RECORDS PROVIDED
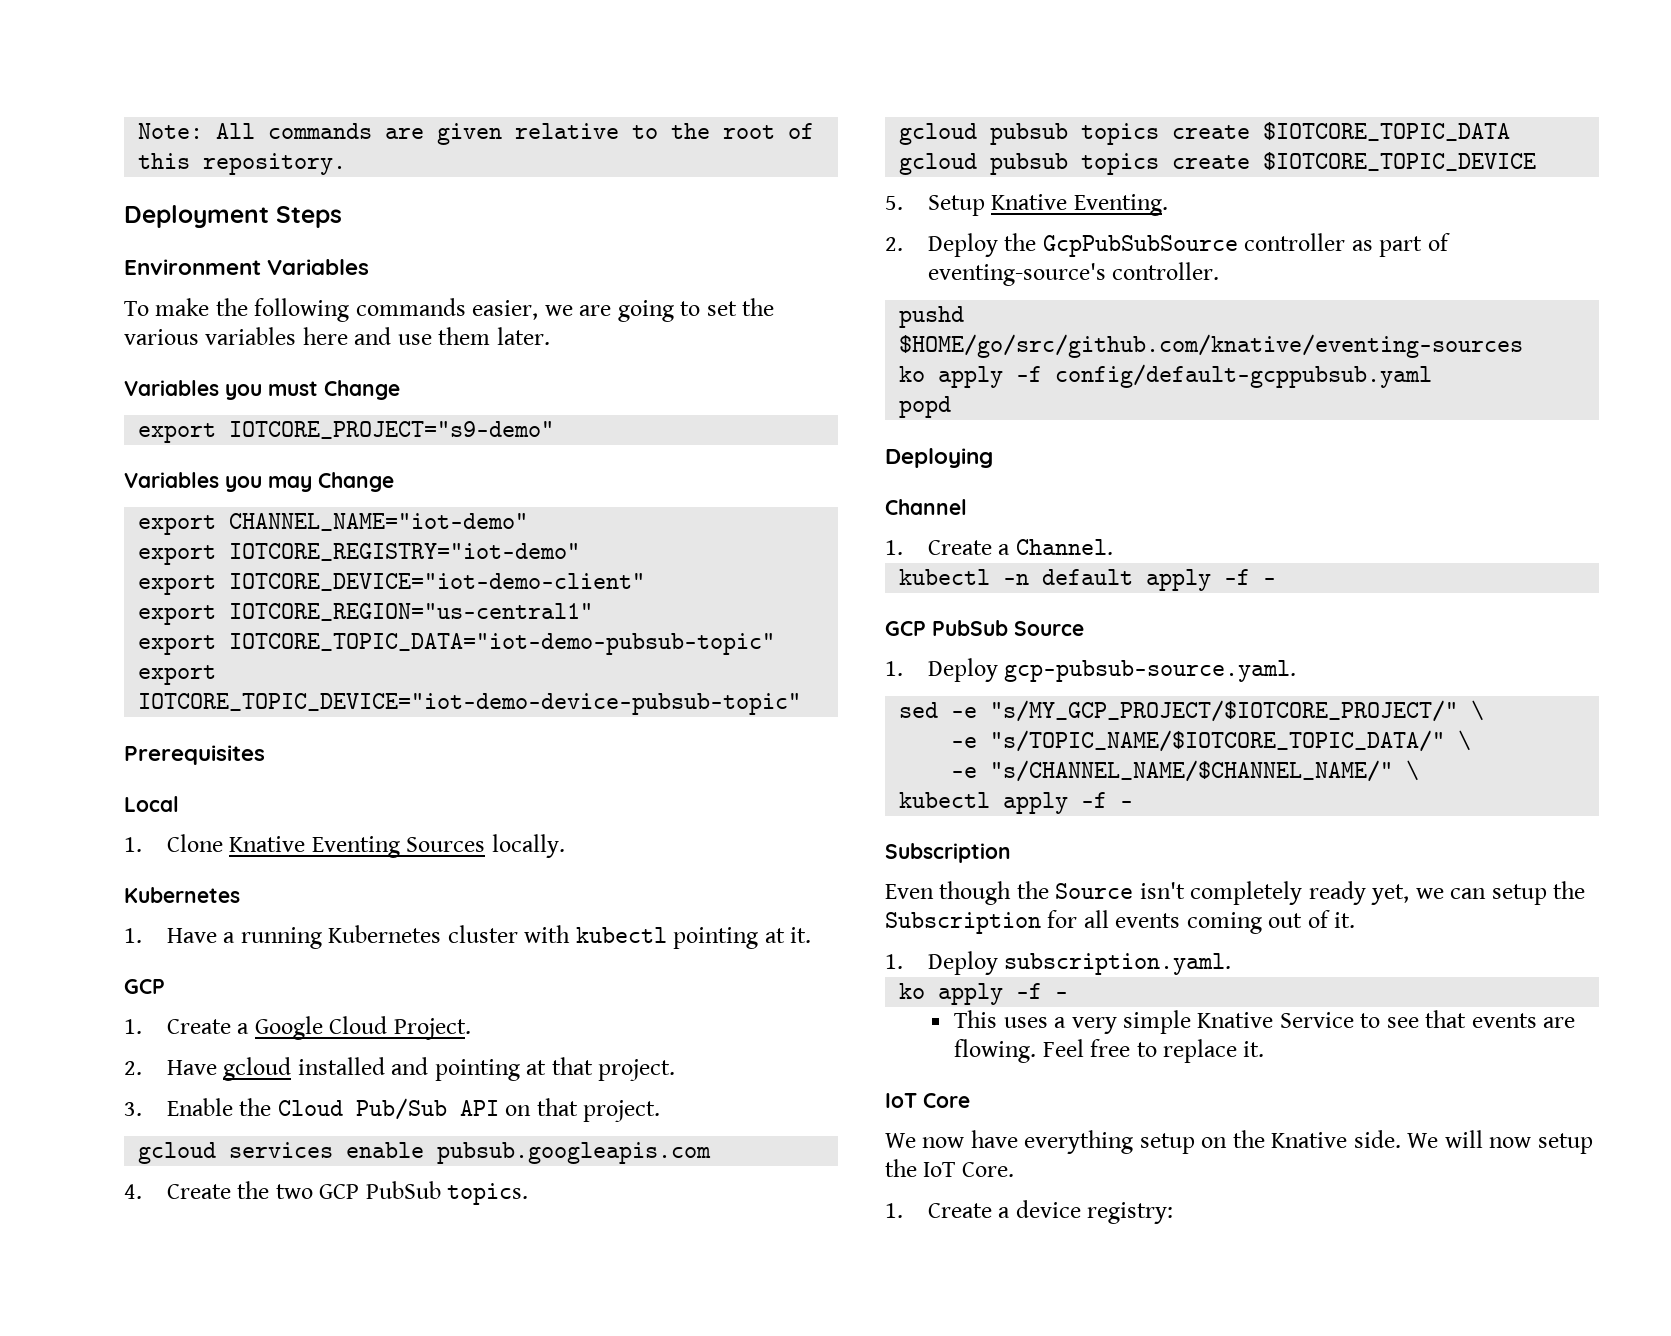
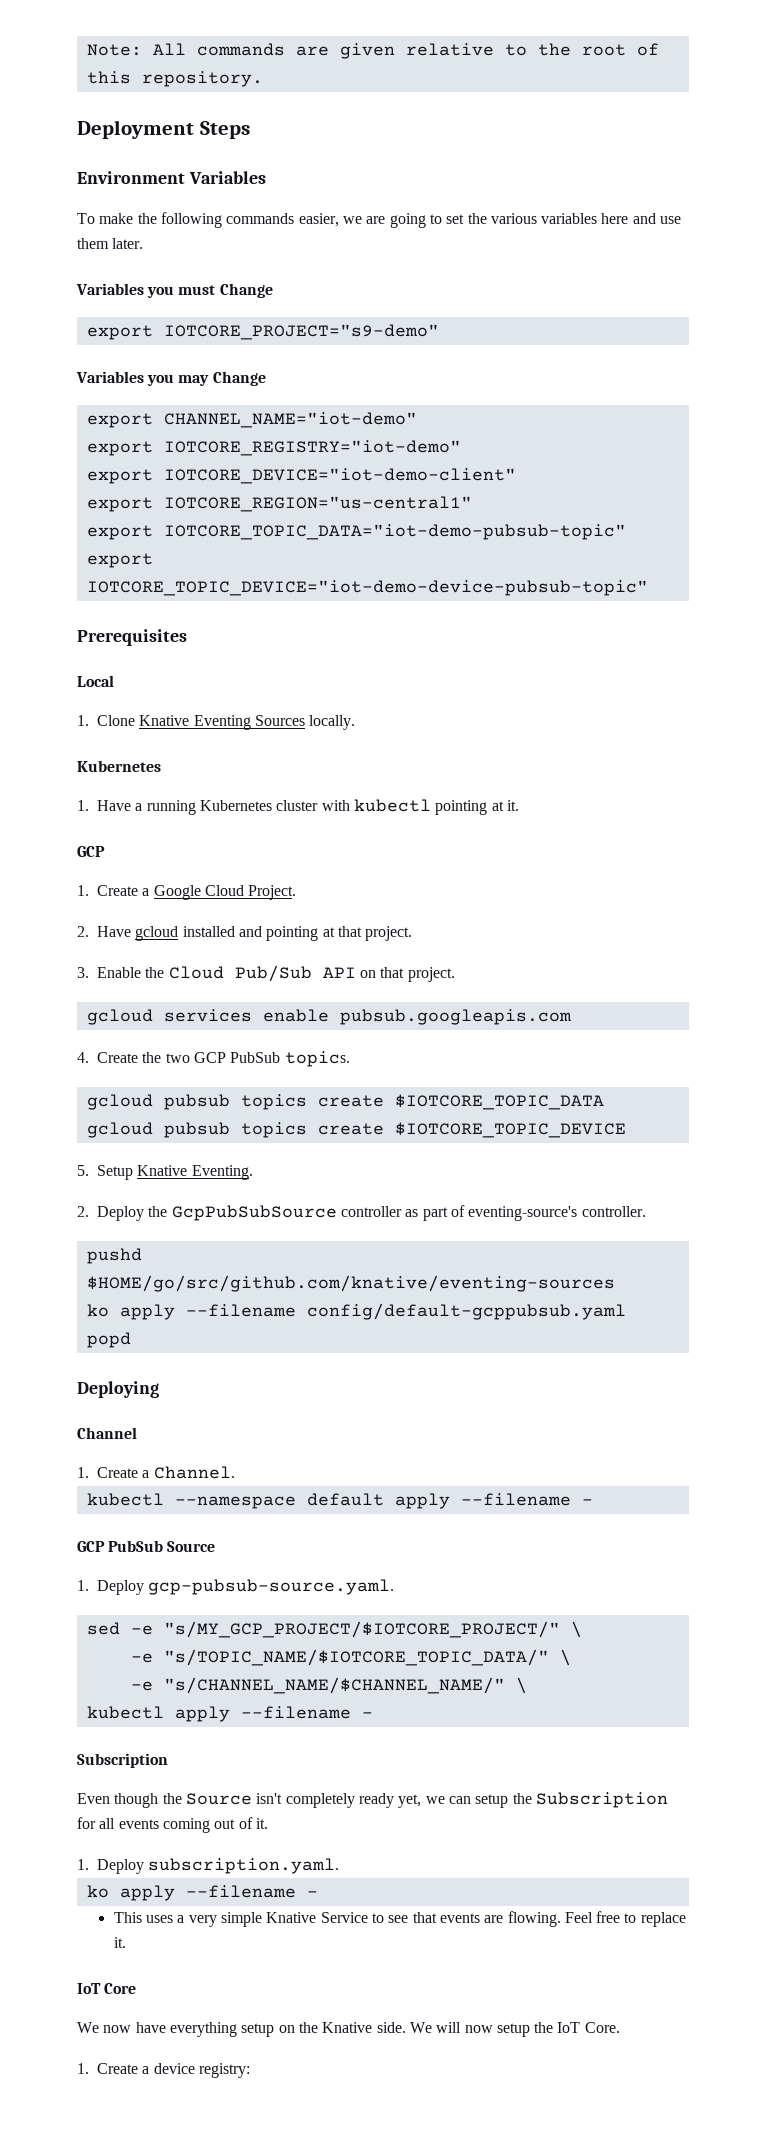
- ko apply -f config/default-gcppubsub.yaml
+ ko apply --filename config/default-gcppubsub.yaml
- kubectl -n default apply -f -
+ kubectl --namespace default apply --filename -
- kubectl apply -f -
+ kubectl apply --filename -
- ko apply -f -
+ ko apply --filename -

INSTRUCTIONS FOR THE TASK
Every line of the material that holds "kubectl" should be copied out as the answer.

RESULT OF THE TASK
- kubectl -n default apply -f -
+ kubectl --namespace default apply --filename -
- kubectl apply -f -
+ kubectl apply --filename -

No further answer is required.